Prens Harry, eşi Meghan ile tanışmadan önce "bağnaz" olduğunu söyledi

AA
AA
TT

Prens Harry, eşi Meghan ile tanışmadan önce "bağnaz" olduğunu söyledi

AA
AA

İngiliz Kraliyet ailesinden ayrılarak ABD'ye yerleşen Sussex Dükü Prens Harry, eşi Meghan Markle ile tanışmadan önce "bağnaz" olduğunu söyledi.
BBC'nin haberine göre, 10 Ocak'ta yayımlanacak "Spare" adlı kitabında kullandığı ifadelerle tepki toplayan Harry, Amerikan yayıncı CBS'ye verdiği röportajda, Afrika kökenli eşiyle ilişkilerine dair değerlendirmelerde bulundu.
Harry, eşinin etnik kökeninin medyada yer almasının ilişkilerini nasıl etkileyeceği konusunda "toy" olduğunu söyledi.
Röportajda, "Meghan ile ilişkinden önce bağnaz olduğunu mu düşünüyorsun?" sorusunda yanıt veren Harry, "Bilmiyorum. Şöyle ifade edeyim, şu an gördüğümü görmedim." dedi.

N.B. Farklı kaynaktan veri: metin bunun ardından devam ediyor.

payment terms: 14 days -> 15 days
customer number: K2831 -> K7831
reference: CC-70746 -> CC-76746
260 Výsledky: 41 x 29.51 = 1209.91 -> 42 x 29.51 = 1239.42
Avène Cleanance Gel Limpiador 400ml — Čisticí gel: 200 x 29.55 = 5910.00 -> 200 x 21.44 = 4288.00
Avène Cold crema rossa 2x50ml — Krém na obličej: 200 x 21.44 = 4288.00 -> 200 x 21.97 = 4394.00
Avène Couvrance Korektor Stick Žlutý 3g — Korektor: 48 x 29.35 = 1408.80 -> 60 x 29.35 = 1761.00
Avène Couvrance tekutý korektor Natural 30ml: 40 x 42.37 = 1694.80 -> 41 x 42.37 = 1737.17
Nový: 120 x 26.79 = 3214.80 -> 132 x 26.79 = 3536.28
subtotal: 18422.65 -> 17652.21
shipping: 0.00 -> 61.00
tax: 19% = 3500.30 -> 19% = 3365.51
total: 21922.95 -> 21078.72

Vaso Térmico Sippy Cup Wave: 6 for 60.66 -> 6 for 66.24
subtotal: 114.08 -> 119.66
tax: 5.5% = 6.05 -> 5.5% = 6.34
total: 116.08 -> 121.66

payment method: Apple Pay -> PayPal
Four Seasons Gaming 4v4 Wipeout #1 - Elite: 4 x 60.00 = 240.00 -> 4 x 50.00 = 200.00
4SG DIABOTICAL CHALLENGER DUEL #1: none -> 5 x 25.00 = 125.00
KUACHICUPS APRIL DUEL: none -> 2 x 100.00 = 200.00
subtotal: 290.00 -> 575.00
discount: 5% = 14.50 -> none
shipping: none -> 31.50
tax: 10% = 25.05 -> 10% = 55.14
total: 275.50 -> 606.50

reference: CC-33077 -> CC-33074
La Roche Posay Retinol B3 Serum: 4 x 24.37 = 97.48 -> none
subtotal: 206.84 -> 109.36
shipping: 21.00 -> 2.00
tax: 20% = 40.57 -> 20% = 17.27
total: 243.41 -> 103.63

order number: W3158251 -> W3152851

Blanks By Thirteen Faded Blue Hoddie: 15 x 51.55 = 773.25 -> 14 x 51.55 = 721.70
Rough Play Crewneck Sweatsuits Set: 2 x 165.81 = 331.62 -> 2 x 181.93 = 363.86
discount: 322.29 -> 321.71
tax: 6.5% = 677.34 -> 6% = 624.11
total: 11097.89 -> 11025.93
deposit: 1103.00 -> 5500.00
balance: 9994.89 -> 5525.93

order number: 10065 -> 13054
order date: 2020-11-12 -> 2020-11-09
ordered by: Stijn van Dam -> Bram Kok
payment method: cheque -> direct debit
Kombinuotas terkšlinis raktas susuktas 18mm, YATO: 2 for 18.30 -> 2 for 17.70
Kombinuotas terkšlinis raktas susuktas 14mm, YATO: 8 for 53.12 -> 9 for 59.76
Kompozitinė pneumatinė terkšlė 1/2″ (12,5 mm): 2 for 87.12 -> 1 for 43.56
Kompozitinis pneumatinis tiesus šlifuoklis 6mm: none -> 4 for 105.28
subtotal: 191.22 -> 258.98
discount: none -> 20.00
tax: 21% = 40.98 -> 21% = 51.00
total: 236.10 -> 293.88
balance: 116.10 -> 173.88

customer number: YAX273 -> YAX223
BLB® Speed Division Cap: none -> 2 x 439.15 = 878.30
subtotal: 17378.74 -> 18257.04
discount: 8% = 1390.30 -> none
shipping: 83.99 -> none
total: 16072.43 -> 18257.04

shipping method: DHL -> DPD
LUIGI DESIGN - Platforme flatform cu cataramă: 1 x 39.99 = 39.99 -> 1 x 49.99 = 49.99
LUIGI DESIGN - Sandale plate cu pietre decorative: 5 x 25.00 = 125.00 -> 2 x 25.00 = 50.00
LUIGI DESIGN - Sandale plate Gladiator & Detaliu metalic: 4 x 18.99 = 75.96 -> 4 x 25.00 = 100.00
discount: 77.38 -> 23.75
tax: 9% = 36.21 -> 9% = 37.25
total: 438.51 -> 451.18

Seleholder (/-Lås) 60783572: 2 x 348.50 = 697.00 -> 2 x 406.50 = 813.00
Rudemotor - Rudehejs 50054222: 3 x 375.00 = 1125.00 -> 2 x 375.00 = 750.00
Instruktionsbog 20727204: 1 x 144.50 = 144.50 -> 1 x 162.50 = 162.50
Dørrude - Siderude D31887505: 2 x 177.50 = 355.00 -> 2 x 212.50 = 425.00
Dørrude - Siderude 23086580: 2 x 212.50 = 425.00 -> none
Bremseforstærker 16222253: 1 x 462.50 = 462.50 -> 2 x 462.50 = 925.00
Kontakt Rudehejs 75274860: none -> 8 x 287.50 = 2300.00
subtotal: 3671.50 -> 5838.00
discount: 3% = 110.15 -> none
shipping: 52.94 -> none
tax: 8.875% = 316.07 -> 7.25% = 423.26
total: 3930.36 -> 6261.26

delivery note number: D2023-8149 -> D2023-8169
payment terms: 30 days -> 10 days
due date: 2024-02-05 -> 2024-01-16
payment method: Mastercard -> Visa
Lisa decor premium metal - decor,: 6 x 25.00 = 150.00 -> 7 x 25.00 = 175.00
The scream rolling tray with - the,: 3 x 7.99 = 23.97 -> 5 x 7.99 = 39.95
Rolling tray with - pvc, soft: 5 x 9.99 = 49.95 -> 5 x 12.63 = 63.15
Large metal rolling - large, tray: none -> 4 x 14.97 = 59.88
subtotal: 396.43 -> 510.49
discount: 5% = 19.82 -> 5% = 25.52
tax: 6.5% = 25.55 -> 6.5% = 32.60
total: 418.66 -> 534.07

Harry'nin Pakistanlı okul arkadaşını aşağılaması
2009'da Sandhurst Askeri Akademisi öğrencisiyken çekilmiş görüntüleri ortaya çıkan Harry'nin Pakistanlı bir arkadaşından "Paki" diye söz ettiği bu video skandala yol açmıştı.
Harry, "[Bunun] bir hakaret olduğunu bilmiyordum" diyerek küçükken pek çok insanın bu kelimeyi kullandığını duyduğunu ve kelimeyi kullananları asla ırkçı olarak görmediğini söyledi.
Kitabında olaydan pişmanlık duyduğunu yazan Harry, "21 yaşındaydım, gerçek dünyadan soyutlanmış ve ayrıcalıklarla çevrili şekilde büyümüştüm ve bu kelimenin 'Yankee' demek gibi olduğuna inanmıştım." ifadelerini kullandı.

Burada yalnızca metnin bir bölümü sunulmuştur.